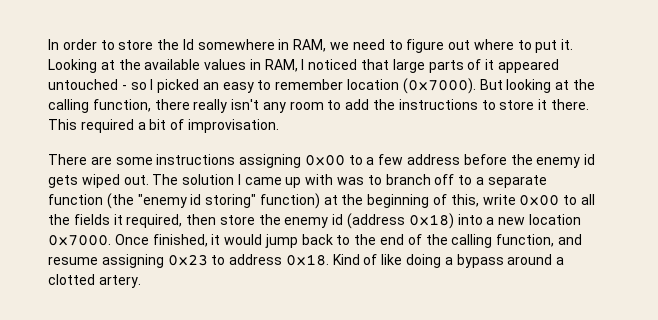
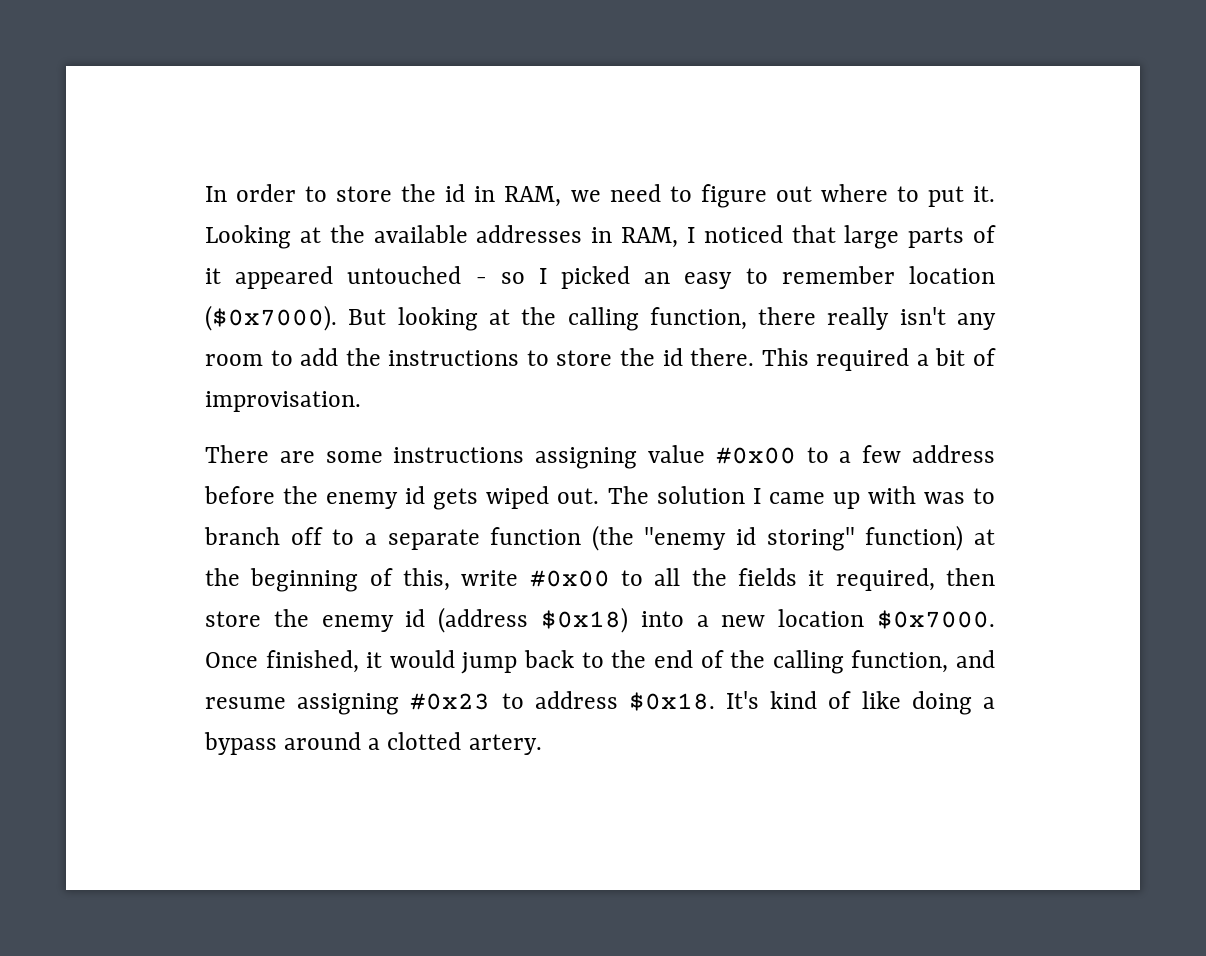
- In order to store the Id somewhere in RAM, we need to figure out where to put it.
+ In order to store the id in RAM, we need to figure out where to put it.
- Looking at the available values in RAM, I noticed that large parts of it appeared untouched - so I picked an easy to remember location (0x7000).
+ Looking at the available addresses in RAM, I noticed that large parts of it appeared untouched - so I picked an easy to remember location ($0x7000).
- But looking at the calling function, there really isn't any room to add the instructions to store it there.
+ But looking at the calling function, there really isn't any room to add the instructions to store the id there.
- There are some instructions assigning 0x00 to a few address before the enemy id gets wiped out.
+ There are some instructions assigning value #0x00 to a few address before the enemy id gets wiped out.
- The solution I came up with was to branch off to a separate function (the "enemy id storing" function) at the beginning of this, write 0x00 to all the fields it required, then store the enemy id (address 0x18) into a new location 0x7000.
+ The solution I came up with was to branch off to a separate function (the "enemy id storing" function) at the beginning of this, write #0x00 to all the fields it required, then store the enemy id (address $0x18) into a new location $0x7000.
- Once finished, it would jump back to the end of the calling function, and resume assigning 0x23 to address 0x18. Kind of like doing a bypass around a clotted artery.
+ Once finished, it would jump back to the end of the calling function, and resume assigning #0x23 to address $0x18. It's kind of like doing a bypass around a clotted artery.

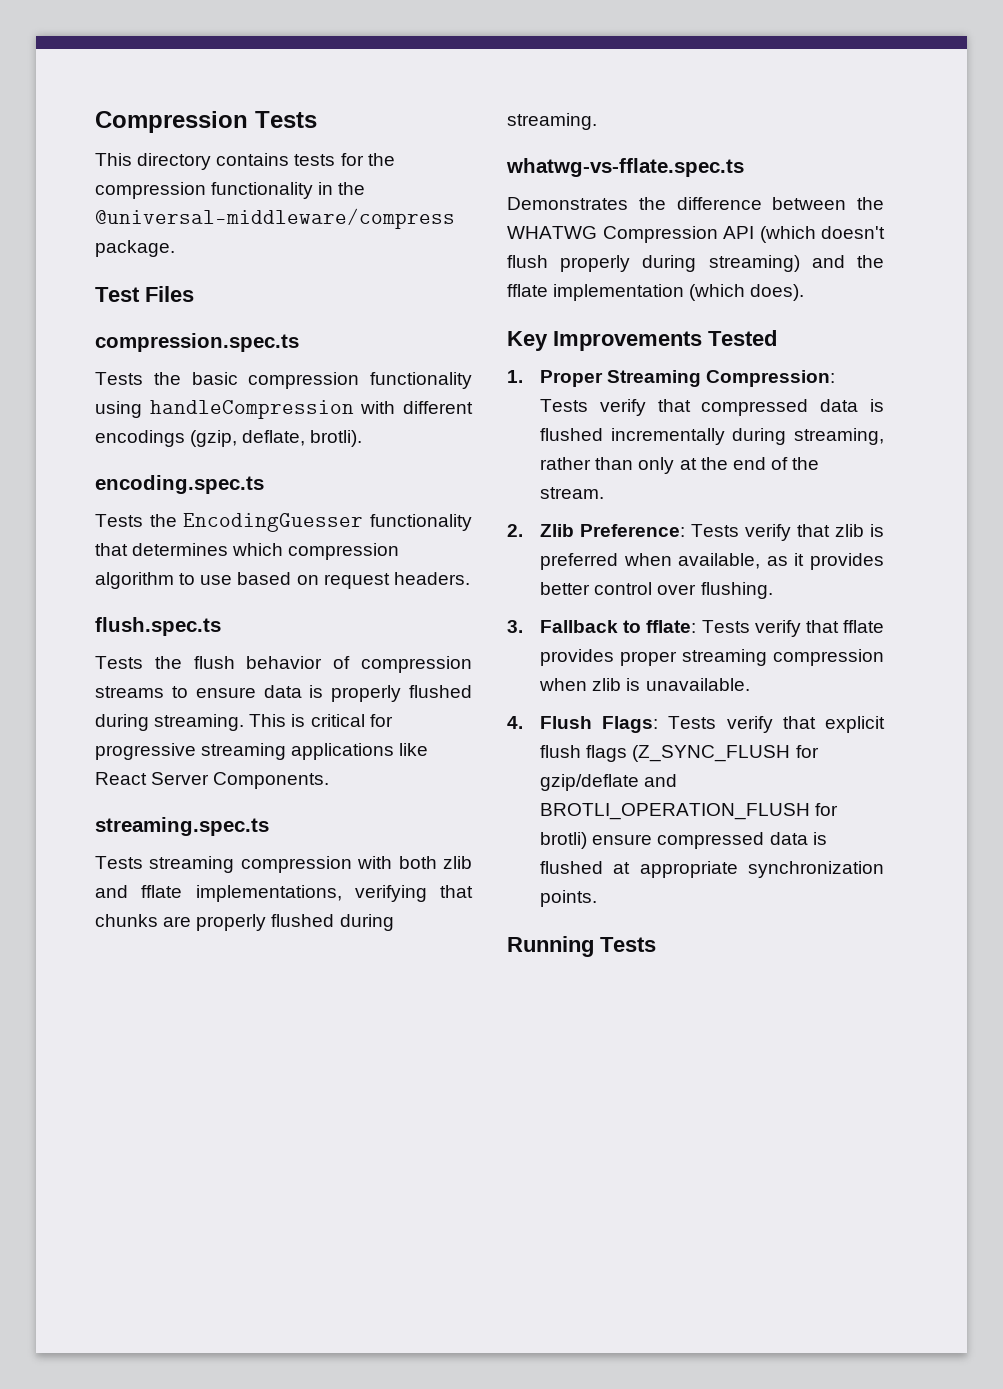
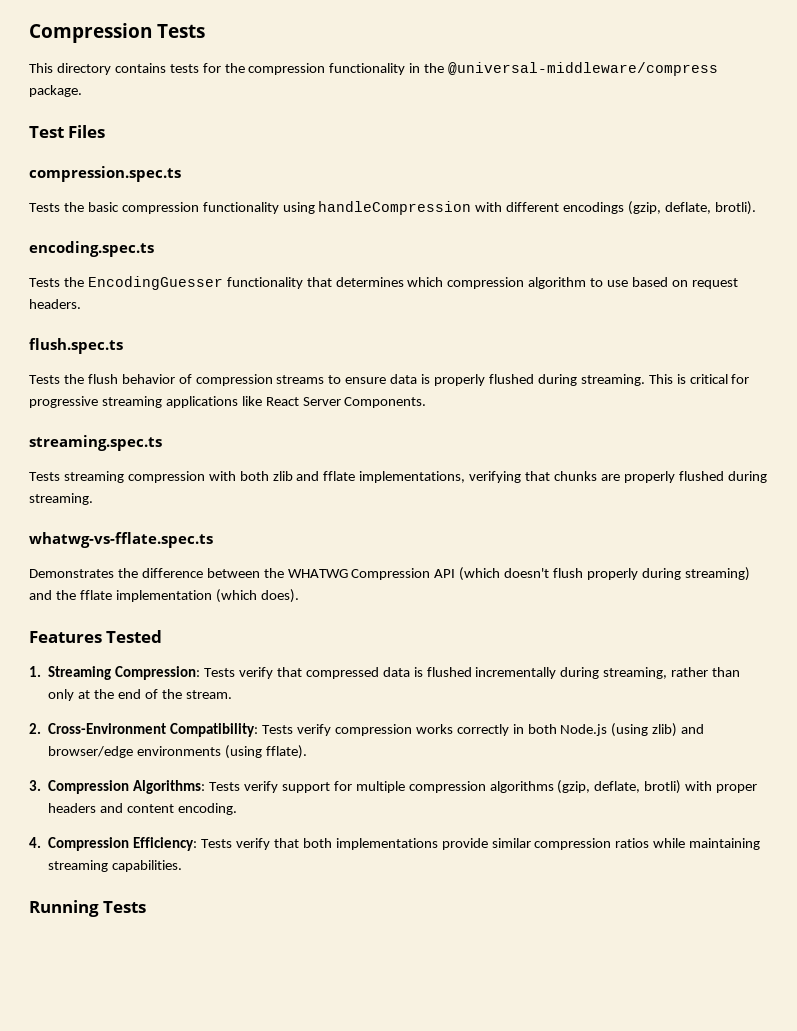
- Key Improvements Tested
+ Features Tested
- 1. Proper Streaming Compression: Tests verify that compressed data is flushed incrementally during streaming, rather than only at the end of the stream.
+ 1. Streaming Compression: Tests verify that compressed data is flushed incrementally during streaming, rather than only at the end of the stream.
- 2. Zlib Preference: Tests verify that zlib is preferred when available, as it provides better control over flushing.
- 3. Fallback to fflate: Tests verify that fflate provides proper streaming compression when zlib is unavailable.
- 4. Flush Flags: Tests verify that explicit flush flags (Z_SYNC_FLUSH for gzip/deflate and BROTLI_OPERATION_FLUSH for brotli) ensure compressed data is flushed at appropriate synchronization points.
+ 2. Cross-Environment Compatibility: Tests verify compression works correctly in both Node.js (using zlib) and browser/edge environments (using fflate).
+ 3. Compression Algorithms: Tests verify support for multiple compression algorithms (gzip, deflate, brotli) with proper headers and content encoding.
+ 4. Compression Efficiency: Tests verify that both implementations provide similar compression ratios while maintaining streaming capabilities.

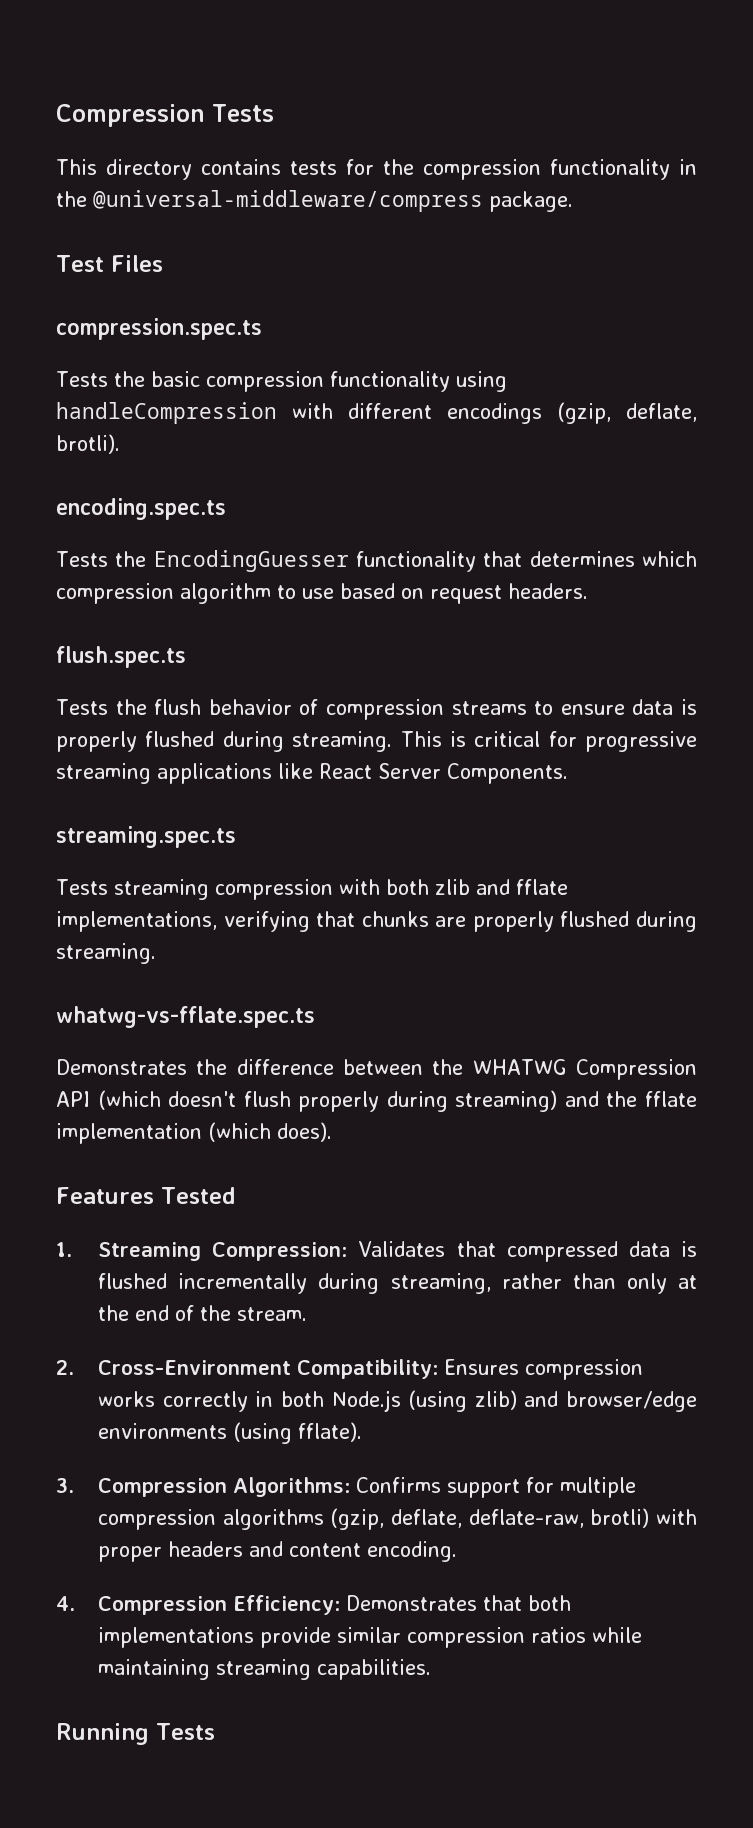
- 1. Streaming Compression: Tests verify that compressed data is flushed incrementally during streaming, rather than only at the end of the stream.
+ 1. Streaming Compression: Validates that compressed data is flushed incrementally during streaming, rather than only at the end of the stream.
- 2. Cross-Environment Compatibility: Tests verify compression works correctly in both Node.js (using zlib) and browser/edge environments (using fflate).
+ 2. Cross-Environment Compatibility: Ensures compression works correctly in both Node.js (using zlib) and browser/edge environments (using fflate).
- 3. Compression Algorithms: Tests verify support for multiple compression algorithms (gzip, deflate, brotli) with proper headers and content encoding.
+ 3. Compression Algorithms: Confirms support for multiple compression algorithms (gzip, deflate, deflate-raw, brotli) with proper headers and content encoding.
- 4. Compression Efficiency: Tests verify that both implementations provide similar compression ratios while maintaining streaming capabilities.
+ 4. Compression Efficiency: Demonstrates that both implementations provide similar compression ratios while maintaining streaming capabilities.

======

## What you should do
Using the material above, return every line exactly as it appears, minus the pictures.

## Task response
- In order to store the Id somewhere in RAM, we need to figure out where to put it.
+ In order to store the id in RAM, we need to figure out where to put it.
- Looking at the available values in RAM, I noticed that large parts of it appeared untouched - so I picked an easy to remember location (0x7000).
+ Looking at the available addresses in RAM, I noticed that large parts of it appeared untouched - so I picked an easy to remember location ($0x7000).
- But looking at the calling function, there really isn't any room to add the instructions to store it there.
+ But looking at the calling function, there really isn't any room to add the instructions to store the id there.
- There are some instructions assigning 0x00 to a few address before the enemy id gets wiped out.
+ There are some instructions assigning value #0x00 to a few address before the enemy id gets wiped out.
- The solution I came up with was to branch off to a separate function (the "enemy id storing" function) at the beginning of this, write 0x00 to all the fields it required, then store the enemy id (address 0x18) into a new location 0x7000.
+ The solution I came up with was to branch off to a separate function (the "enemy id storing" function) at the beginning of this, write #0x00 to all the fields it required, then store the enemy id (address $0x18) into a new location $0x7000.
- Once finished, it would jump back to the end of the calling function, and resume assigning 0x23 to address 0x18. Kind of like doing a bypass around a clotted artery.
+ Once finished, it would jump back to the end of the calling function, and resume assigning #0x23 to address $0x18. It's kind of like doing a bypass around a clotted artery.

- Key Improvements Tested
+ Features Tested
- 1. Proper Streaming Compression: Tests verify that compressed data is flushed incrementally during streaming, rather than only at the end of the stream.
+ 1. Streaming Compression: Tests verify that compressed data is flushed incrementally during streaming, rather than only at the end of the stream.
- 2. Zlib Preference: Tests verify that zlib is preferred when available, as it provides better control over flushing.
- 3. Fallback to fflate: Tests verify that fflate provides proper streaming compression when zlib is unavailable.
- 4. Flush Flags: Tests verify that explicit flush flags (Z_SYNC_FLUSH for gzip/deflate and BROTLI_OPERATION_FLUSH for brotli) ensure compressed data is flushed at appropriate synchronization points.
+ 2. Cross-Environment Compatibility: Tests verify compression works correctly in both Node.js (using zlib) and browser/edge environments (using fflate).
+ 3. Compression Algorithms: Tests verify support for multiple compression algorithms (gzip, deflate, brotli) with proper headers and content encoding.
+ 4. Compression Efficiency: Tests verify that both implementations provide similar compression ratios while maintaining streaming capabilities.

- 1. Streaming Compression: Tests verify that compressed data is flushed incrementally during streaming, rather than only at the end of the stream.
+ 1. Streaming Compression: Validates that compressed data is flushed incrementally during streaming, rather than only at the end of the stream.
- 2. Cross-Environment Compatibility: Tests verify compression works correctly in both Node.js (using zlib) and browser/edge environments (using fflate).
+ 2. Cross-Environment Compatibility: Ensures compression works correctly in both Node.js (using zlib) and browser/edge environments (using fflate).
- 3. Compression Algorithms: Tests verify support for multiple compression algorithms (gzip, deflate, brotli) with proper headers and content encoding.
+ 3. Compression Algorithms: Confirms support for multiple compression algorithms (gzip, deflate, deflate-raw, brotli) with proper headers and content encoding.
- 4. Compression Efficiency: Tests verify that both implementations provide similar compression ratios while maintaining streaming capabilities.
+ 4. Compression Efficiency: Demonstrates that both implementations provide similar compression ratios while maintaining streaming capabilities.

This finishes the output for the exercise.